━━━━━ Materials provided

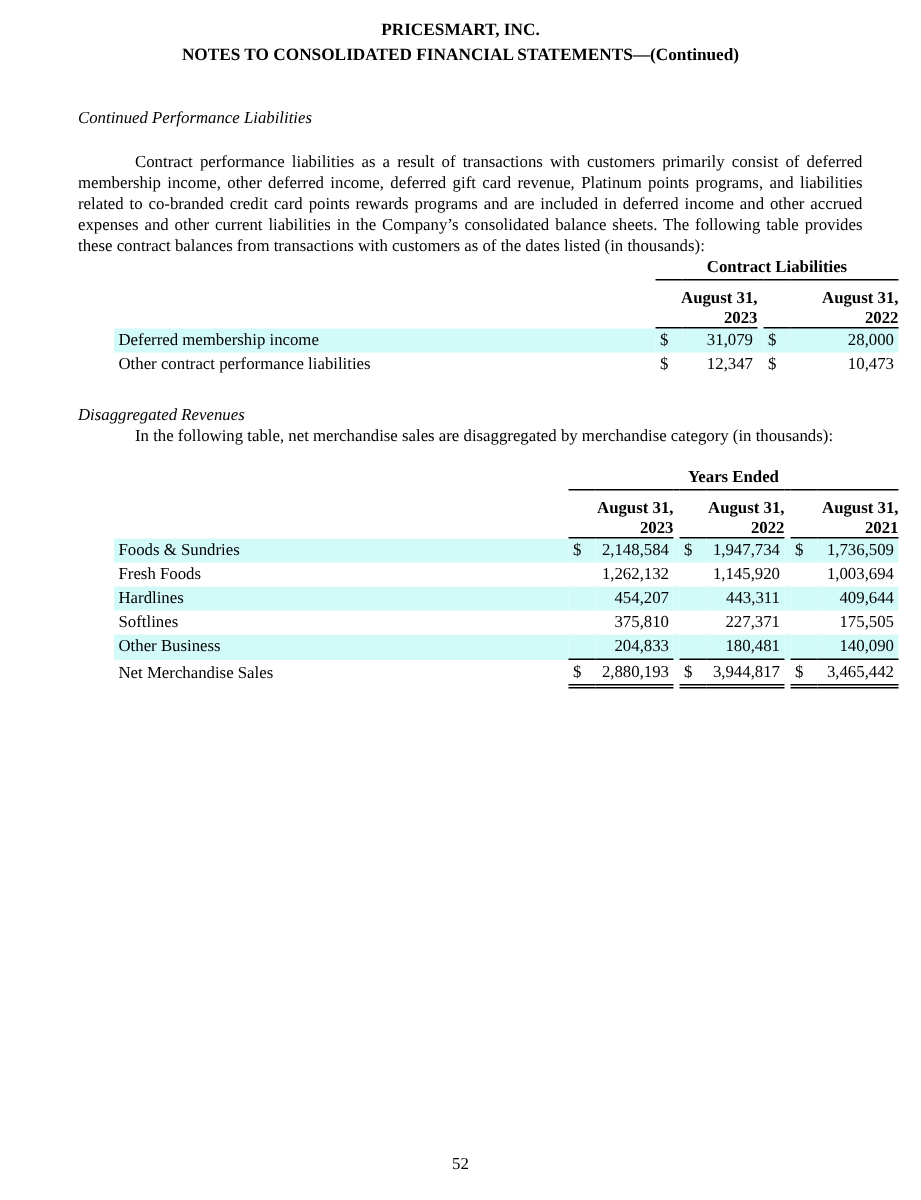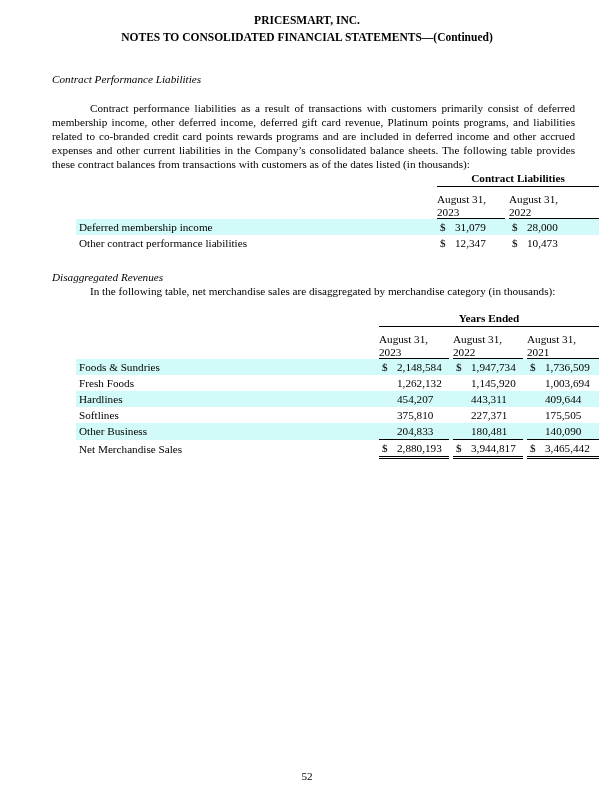"Contract Performance Liabilities" div.sec-title { text: Contract -> Continued }
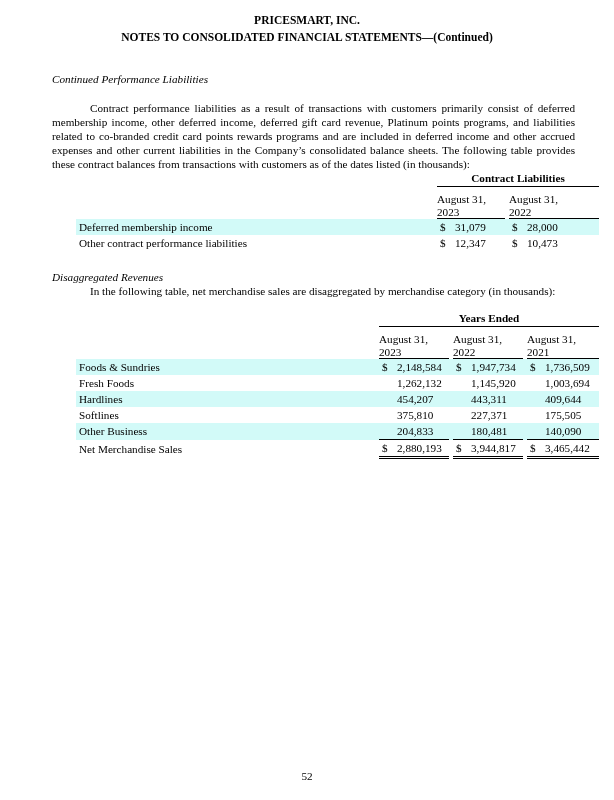"August 31," .colhead { font-weight: normal -> bold; text-align: left -> right }
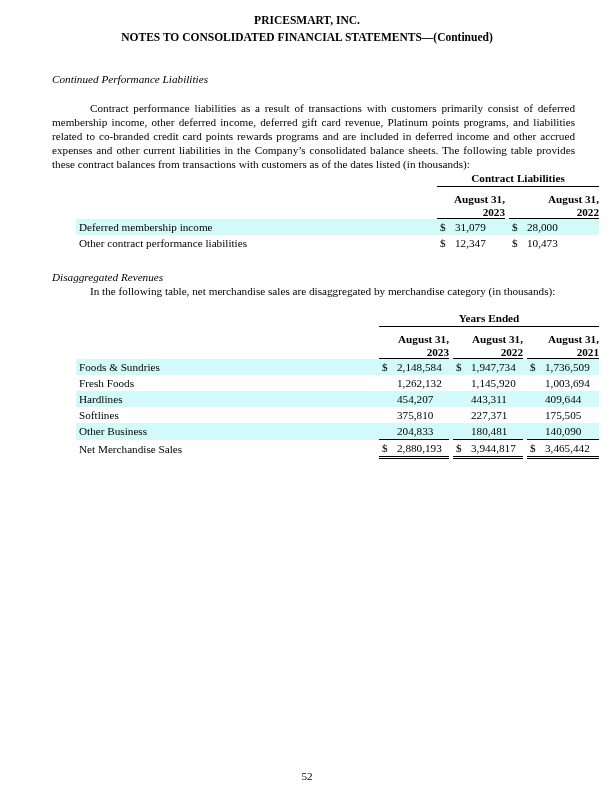"31,079" .num { text-align: none -> right }
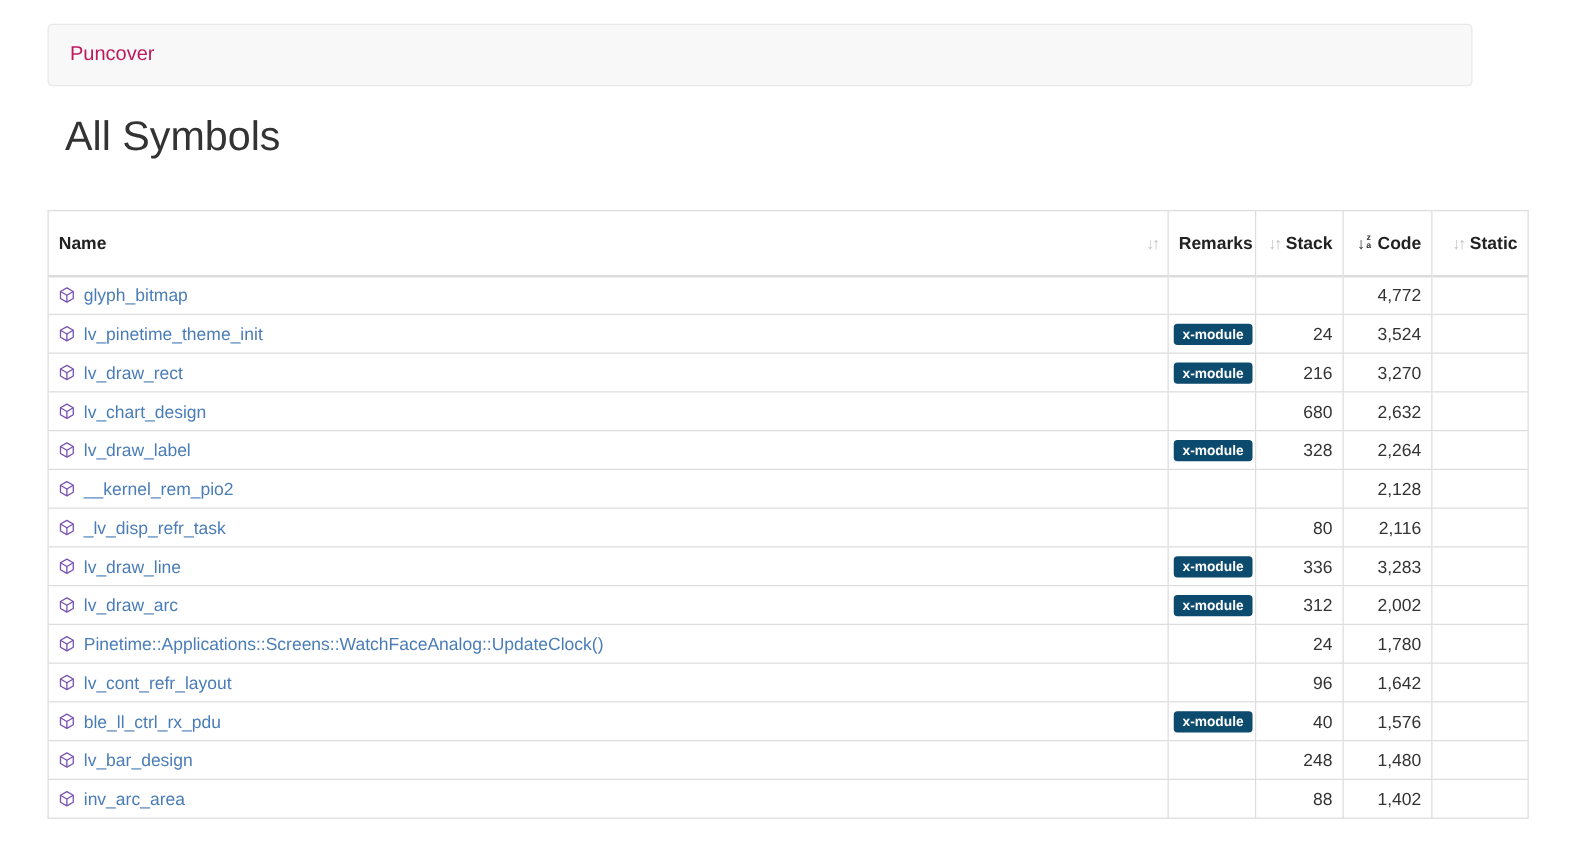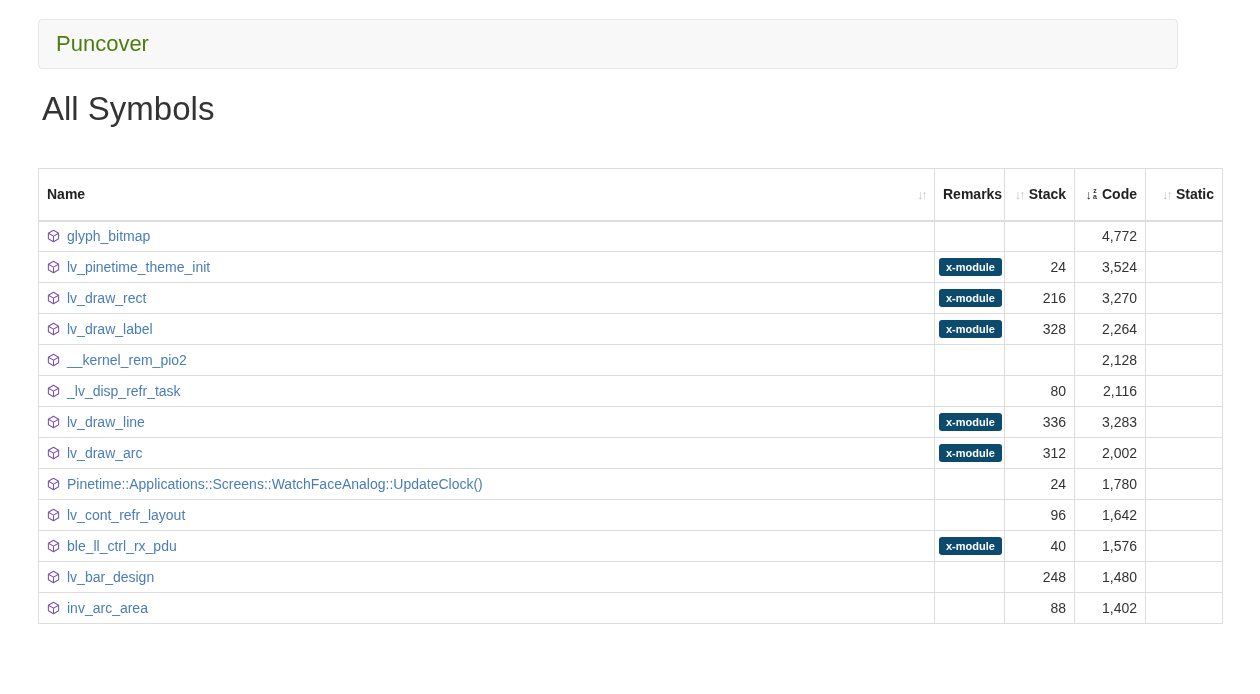"Puncover" .brand { color: #4d7c0f -> #be185d; font-size: 22px -> 16px }
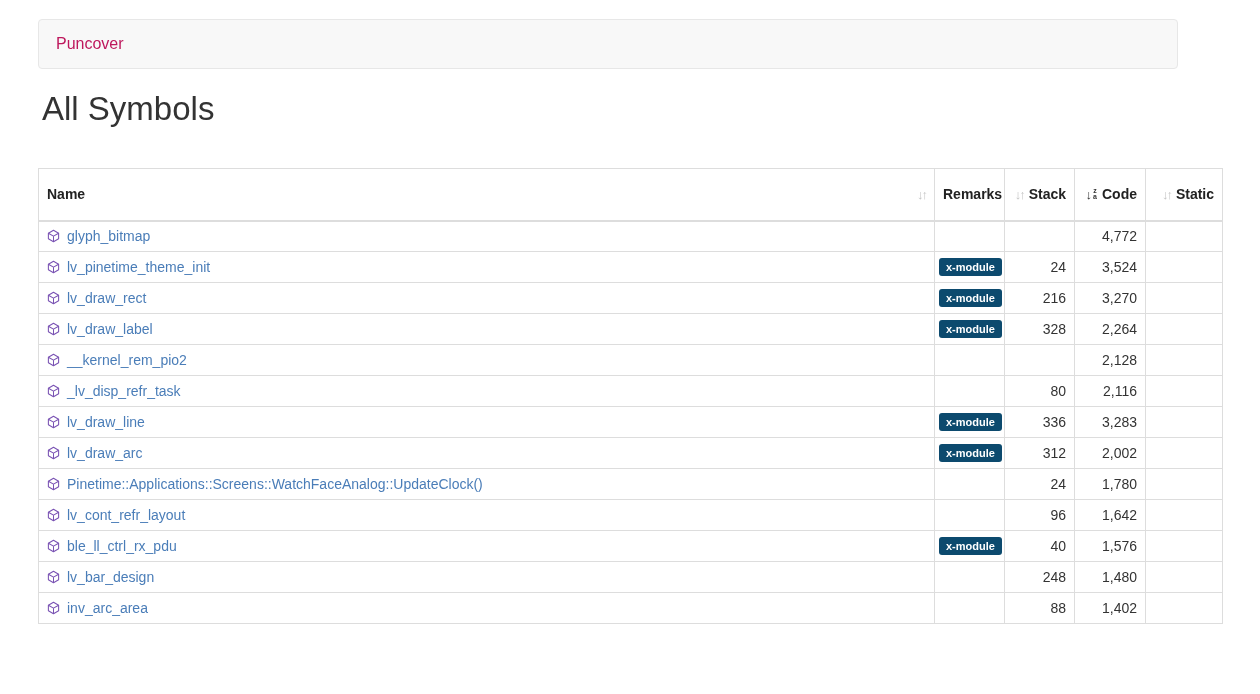"All Symbols" h1.page-title { margin: 21px 0 40px 4px -> 21px 0 40px 14px }
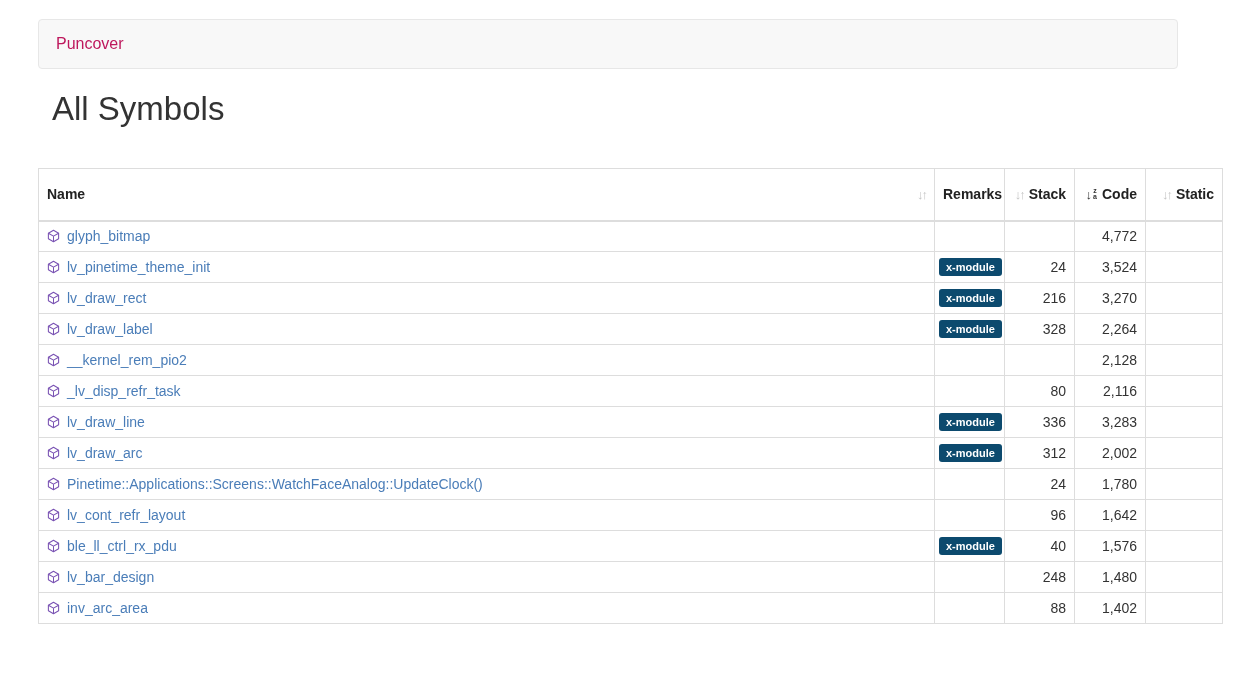"lv_chart_design" tr { html: none -> <tr> <td> <div> <svg> <g> <path></path> <path></path> <path></path> </g> </svg> <a>lv_chart_design</a> </div> </td> <td></td> <td>680</td> <td>2,632</td> <td></td> </tr> }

━━━━━━━━━━

- What to do: Could you write out the whole listing exactly, dropping the pictures?

- Exercise solution:
"Contract Performance Liabilities" div.sec-title { text: Contract -> Continued }
"August 31," .colhead { font-weight: normal -> bold; text-align: left -> right }
"31,079" .num { text-align: none -> right }
"Puncover" .brand { color: #4d7c0f -> #be185d; font-size: 22px -> 16px }
"All Symbols" h1.page-title { margin: 21px 0 40px 4px -> 21px 0 40px 14px }
"lv_chart_design" tr { html: none -> <tr> <td> <div> <svg> <g> <path></path> <path></path> <path></path> </g> </svg> <a>lv_chart_design</a> </div> </td> <td></td> <td>680</td> <td>2,632</td> <td></td> </tr> }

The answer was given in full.